И старый охотник рассказал. Что такие отметины на деревьях он видел и раньше, почти тридцать лет назад. Причем он видел их не просто так, а при схожих обстоятельствах – тогда тоже было долгое и мучительное жаркое лето, и тогда тоже пропала девочка. Что Козья Речка совсем не обычный ручеек, и вокруг нее частенько происходят странные вещи, необъяснимые. А еще старик сказал, что прадеду не следует больше искать свою дочь, ничем хорошим это не закончится, можно пропасть самому…
У меня заболели глаза. То ли от напряжения – Галка умудрилась распечатать свое исследование совершенно мелким кеглем, – то ли от той черемухи, не знаю.
– Понятно, – сказал я. – Роман получился на славу. Таинственные исчезновения и мистические зубастые рыбы. Что дальше?
– А дальше он опять на дурку заехал, – сказала Галка. – Причем в этот раз по-другому, на односельчан не кидался. Явился в магазин и стал скупать сладкое. Все, что было: конфеты, печенье, пряники, зефир, сухари, сушки и березовый сок. Покупал и улыбался, покупал и улыбался. Все были привычны к тому, что он запасается только хлебом да чаем, поэтому продавщицы поинтересовались: кому все эти угощения? И наш прадед ответил, что это для его дочери. Потому что он встретил в лесу свою дочь и теперь хочет напоить ее чаем, она очень соскучилась по ирискам и сахару…
– Одним словом, односельчане не выдержали, – подвел я итог.
– Примерно так. Стали бояться, что он их или подожжет, или отравит, – сам знаешь, психи очень любят все поджигать и всех отравлять.
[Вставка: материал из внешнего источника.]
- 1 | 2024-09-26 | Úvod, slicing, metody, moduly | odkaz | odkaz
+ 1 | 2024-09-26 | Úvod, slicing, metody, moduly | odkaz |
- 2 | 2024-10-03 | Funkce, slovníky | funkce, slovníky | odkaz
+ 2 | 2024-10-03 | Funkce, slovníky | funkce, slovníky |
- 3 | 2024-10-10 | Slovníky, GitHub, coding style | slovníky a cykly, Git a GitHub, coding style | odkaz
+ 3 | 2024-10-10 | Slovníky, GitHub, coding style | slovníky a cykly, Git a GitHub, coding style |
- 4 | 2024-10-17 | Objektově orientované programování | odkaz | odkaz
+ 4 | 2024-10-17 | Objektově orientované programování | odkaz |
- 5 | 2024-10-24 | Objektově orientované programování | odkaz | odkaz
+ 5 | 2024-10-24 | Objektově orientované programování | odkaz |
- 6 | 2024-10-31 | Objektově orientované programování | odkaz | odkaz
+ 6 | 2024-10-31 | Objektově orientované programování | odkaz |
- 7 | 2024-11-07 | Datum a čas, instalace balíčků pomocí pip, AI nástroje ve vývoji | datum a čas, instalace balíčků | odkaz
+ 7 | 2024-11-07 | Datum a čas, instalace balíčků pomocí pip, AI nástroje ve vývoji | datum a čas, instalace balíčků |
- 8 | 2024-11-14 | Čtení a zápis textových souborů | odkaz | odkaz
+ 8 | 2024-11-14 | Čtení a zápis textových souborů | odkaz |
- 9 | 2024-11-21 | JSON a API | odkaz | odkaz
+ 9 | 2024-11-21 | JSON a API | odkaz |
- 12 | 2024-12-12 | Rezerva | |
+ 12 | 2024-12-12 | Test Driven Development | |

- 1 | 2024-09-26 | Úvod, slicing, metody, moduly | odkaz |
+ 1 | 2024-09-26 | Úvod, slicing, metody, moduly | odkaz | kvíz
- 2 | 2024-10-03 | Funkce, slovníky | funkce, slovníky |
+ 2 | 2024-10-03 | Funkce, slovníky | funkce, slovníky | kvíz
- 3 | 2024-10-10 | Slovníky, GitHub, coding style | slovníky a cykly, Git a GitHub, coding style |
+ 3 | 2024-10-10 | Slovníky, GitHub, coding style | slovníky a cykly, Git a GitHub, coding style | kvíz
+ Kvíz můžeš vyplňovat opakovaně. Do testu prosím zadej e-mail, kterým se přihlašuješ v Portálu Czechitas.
Его увезли, но он очень быстро явился обратно, где-то недели через две. Все подумали, что он сбежал. А прадед опять наведался в магазин и опять скупил все сладкое, после чего, не заглядывая домой, ушлепал в лес…
– И конечно, его никто больше никогда не видел, – перебил я.
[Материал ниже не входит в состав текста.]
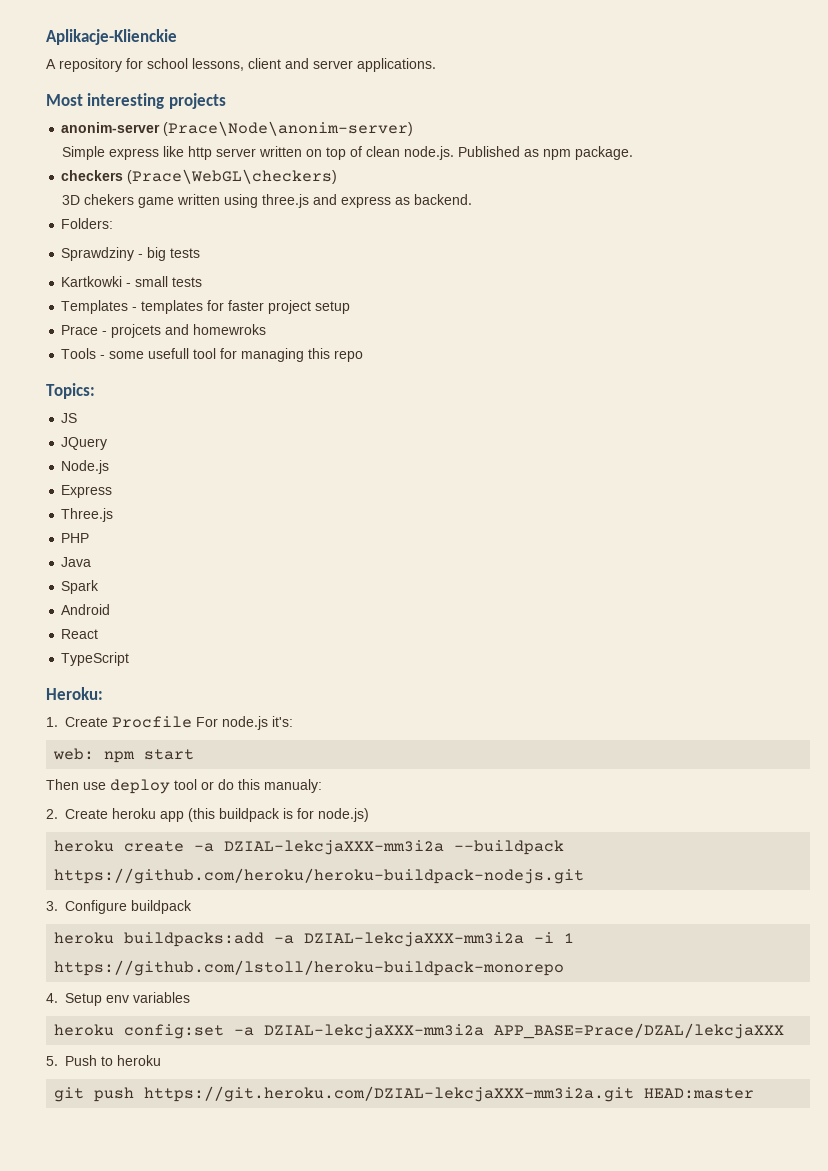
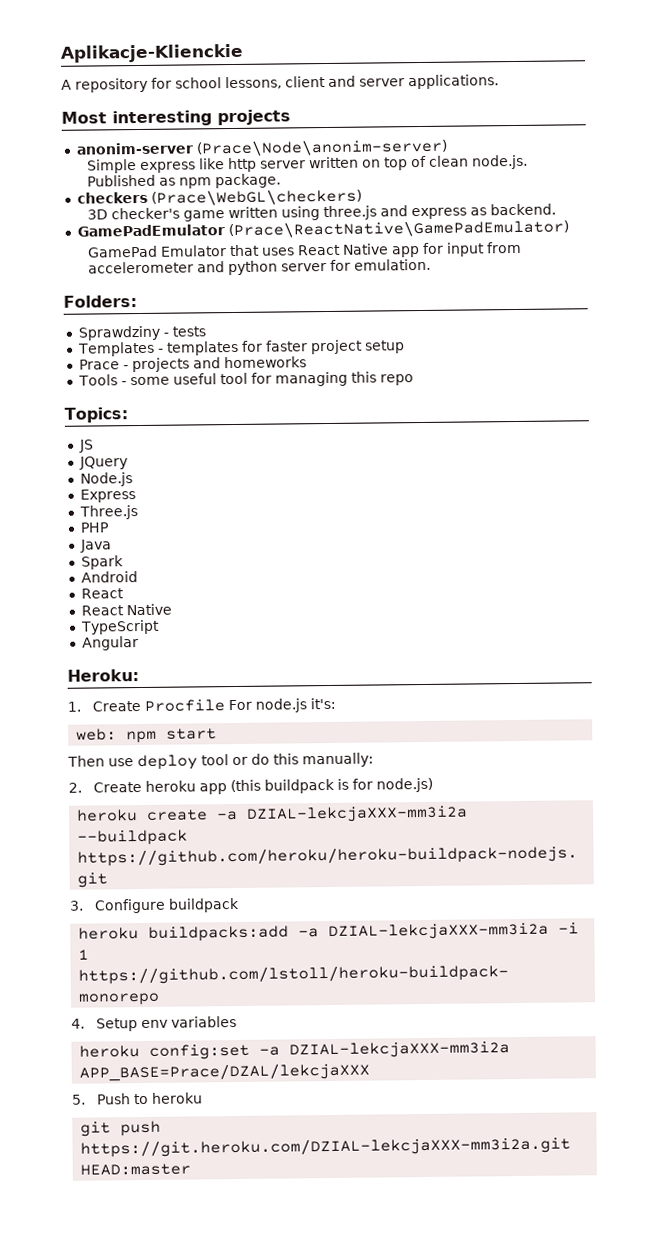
- 3D chekers game written using three.js and express as backend.
+ 3D checker's game written using three.js and express as backend.
+ GamePadEmulator (Prace\ReactNative\GamePadEmulator)
+ GamePad Emulator that uses React Native app for input from accelerometer and python server for emulation.
  Folders:
- Sprawdziny - big tests
- Kartkowki - small tests
+ Sprawdziny - tests
- Prace - projcets and homewroks
+ Prace - projects and homeworks
- Tools - some usefull tool for managing this repo
+ Tools - some useful tool for managing this repo
  Android
  React
+ React Native
+ Angular
- Then use deploy tool or do this manualy:
+ Then use deploy tool or do this manually:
– После заезда в дурку никто его больше не видел, точно.
А я подумал, что она на самом деле собирается на филологический факультет поступать, хорошо говорит, колоритно, наверное, хорошим преподавателем будет все-таки.
– Кстати, я попыталась разузнать, в какой именно он психушке пребывал, но дохлый номер, психушек у нас гораздо больше, чем кажется на первый взгляд. Такая вот история.
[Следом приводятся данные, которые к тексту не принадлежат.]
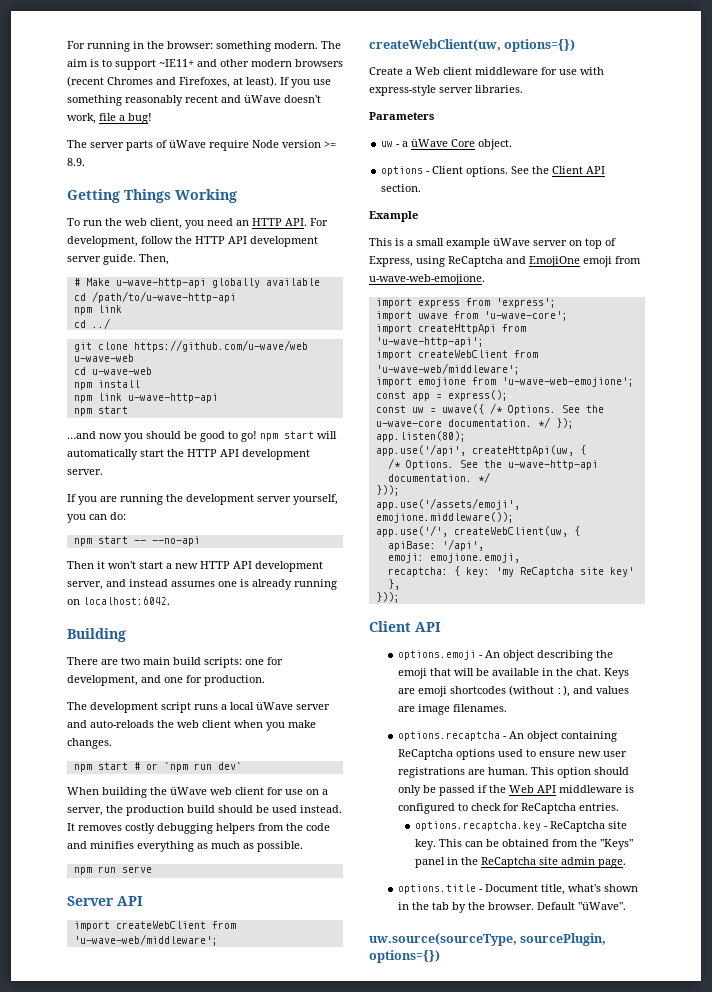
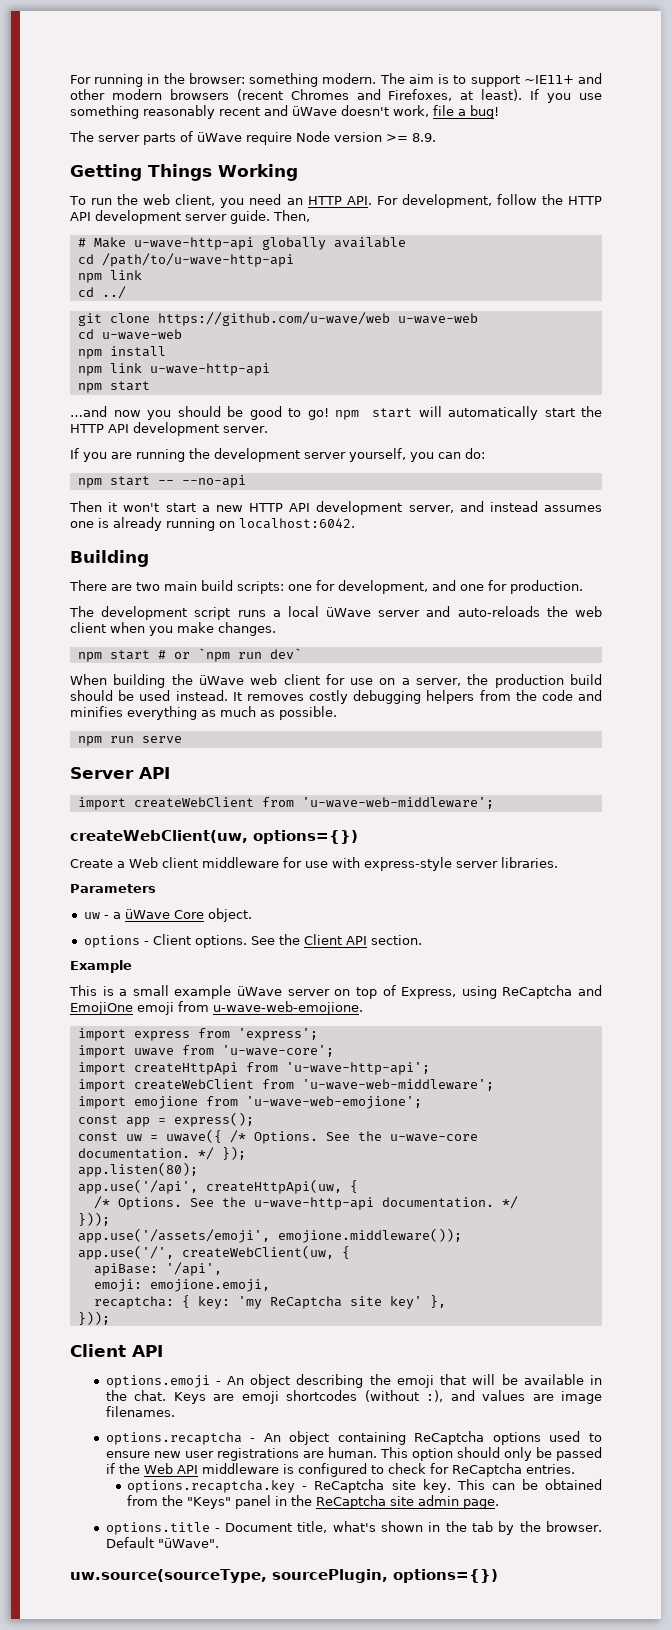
  Server API
- import createWebClient from 'u-wave-web/middleware';
+ import createWebClient from 'u-wave-web-middleware';
  import createHttpApi from 'u-wave-http-api';
- import createWebClient from 'u-wave-web/middleware';
+ import createWebClient from 'u-wave-web-middleware';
– Да уж. Прадеда, конечно, искать никто уже не пытался? – спросил я на всякий случай.
– Кто станет искать сумасшедшего? Конечно, не искали.
– Прекрасный получится реферат. – Я вернул Галке папку. – Слухи, сплетни, расследования. Миром правят рептилоиды, я всегда это подозревал.
Галка почесала подбородок.
– Легенда, конечно, красивая, – сказал я. – Но всего лишь легенда. Тебе любой охотник такого понарасскажет – волосы зашевелятся.
Галка уставилась на меня пристально. И я понял, что она приберегла еще кое-что. И как-то настроение у меня немного испортилось. Не люблю я такого. Вот живешь-живешь, и все твои проблемы заключаются только в том, что мама решила удариться в травоедение и под это дело испортила тебе половину лета, а тут бац – и Галка. Изволит расковыривать древние раны любопытными пальцами. А раны явно не стоит расковыривать.
– Слухи, значит? – спросила она.
– Слухи, – повторил я неуверенно. – Наш прадед действительно потерял в лесу дочь Полину и сошел с ума, это все знают. А остальное…
– А вот это уже не слухи. – Галка достала из рюкзачка свернутую трубкой тетрадь.
Сначала папка, потом тетрадь. Может, я отравился какой-нибудь там спорыньей? В семействе травоедов это, наверное, распространено.
– Что это?
– Разверни.
Я сдернул резинку, развернул. Это оказалась половинка древней тетради в клеенчатой обложке, с желтыми и явно хрупкими по виду страницами. Листы были исписаны старомодными чернилами, не шариковой ручкой, а именно пером, по краям листа кляксы, буквы кое-где размыты, а сами чернила фиолетовые и, кажется, чуть желтые, лимонного цвета.
– Судя по всему, он написал это, сидя в дурдоме, – пояснила Галка. – Возможно, это была терапия, ну или как-то так. К сожалению, вторая часть утеряна.